Plaintiff in error, hereinafter referred to as defendant, was charged in the first count of an information with statutory rape committed on a girl eleven years of age, and in the second count with taking indecent liberties with the same girl on the same day. To the second count he entered a plea of guilty and on the first he was tried and returned guilty by a jury. On his plea he was sentenced to a term of nine to ten years in the penitentiary, and on the verdict to a term of from twenty to twenty-five years. These sentences were pronounced at the same time and to run concurrently. To review the judgment in the rape case he prosecutes this writ and asks that it be made a supersedeas. All his assignments go to his plea of former jeopardy which was overruled by the court.

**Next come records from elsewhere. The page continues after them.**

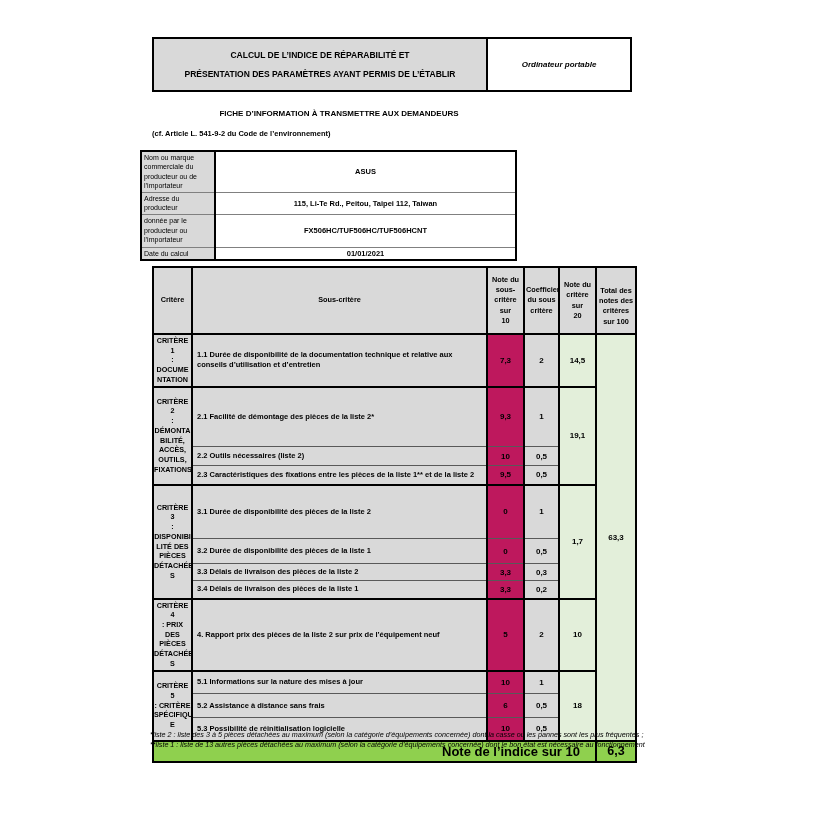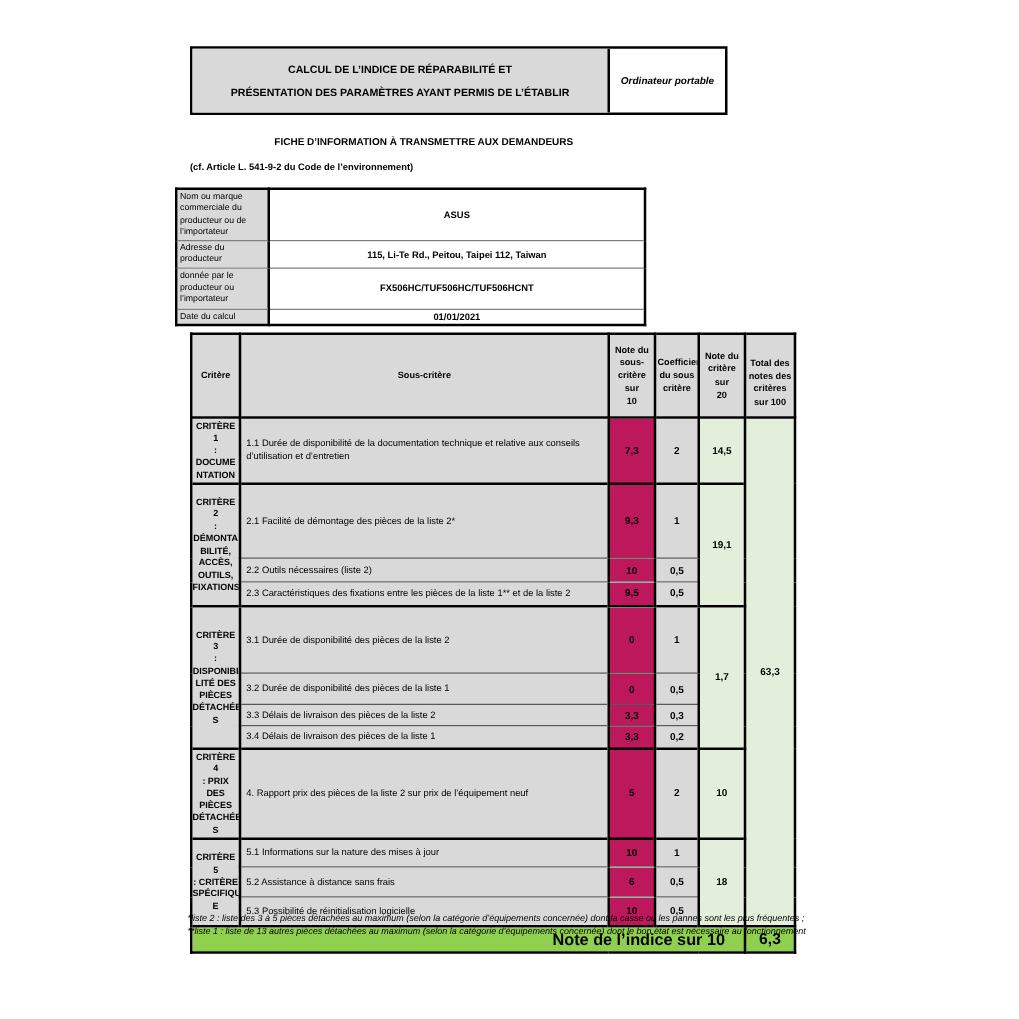--- a/index.html
+++ b/index.html
@@ -10,7 +10,7 @@
 
   
   .header-box {
-    position:absolute; left:152px; top:37px; width:430px; height:55px;
+    position:absolute; left:152px; top:37px; width:480px; height:55px;
     border:2px solid #000; display:flex; box-sizing:border-box;
   }
   .header-title {

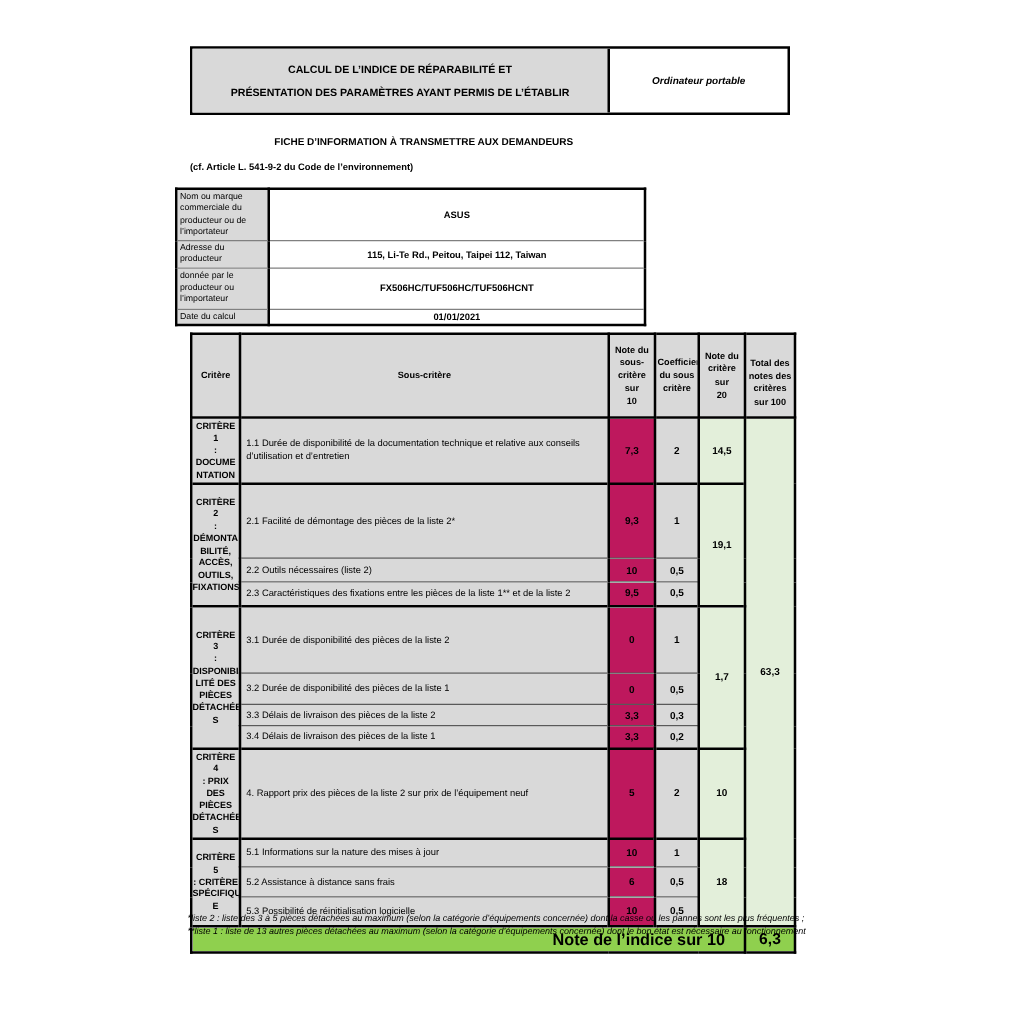--- a/index.html
+++ b/index.html
@@ -69,7 +69,7 @@
     white-space:pre-line; line-height:1.4; padding:2px 1px;
   }
   .main th.total-h { vertical-align:top; padding-top:18px; }
-  .main td { border-top:1px solid #595959; border-bottom:1px solid #595959; font-size:7.5px; }
+  .main td { border-top:1px solid #595959; border-bottom:1px solid #595959; font-size:7.5px;font-weight:bold; }
   .main tr.bs > td { border-top:2px solid #000; }
   .main td.crit {
     background:#d9d9d9; font-weight:bold; text-align:center;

The district attorney moved that the evidence in the rape case be considered by the court as the evidence to guide it in fixing the punishment in the other. That motion was granted with defendant’s consent. That this evidence might have established both offenses requires no argument, and since it is not before us we must so assume under the rule that all presumptions are in favor of the judgment. Jones v. People, 93 Colo. 282, 26 P. (2d) 103. Moreover, since these sentences were imposed at the same time and run concurrently, defendant is not injured unless it be assumed that by his plea to the second count, at a time when court and counsel could not know what the evidence would develop, he had a right to thus trick them into a position forestalling prosecution for a serious offense by a plea of guilty to one of lesser grade, and that he did so. Courts could scarcely countenance that kind of juggling and the law is against it. Scavarda v. People, 57 Colo. 541, 143 Pac. 575; Clarke v. People, 53 Colo. 214, 125 Pac. 113; Cook v. People, 56 Colo. 477, 138 Pac. 756.

Finding no reversible error in the record the judgment is affirmed.

Mr. Justice Young, Mr. Justice Bakke and Mr. Justice Knous concur.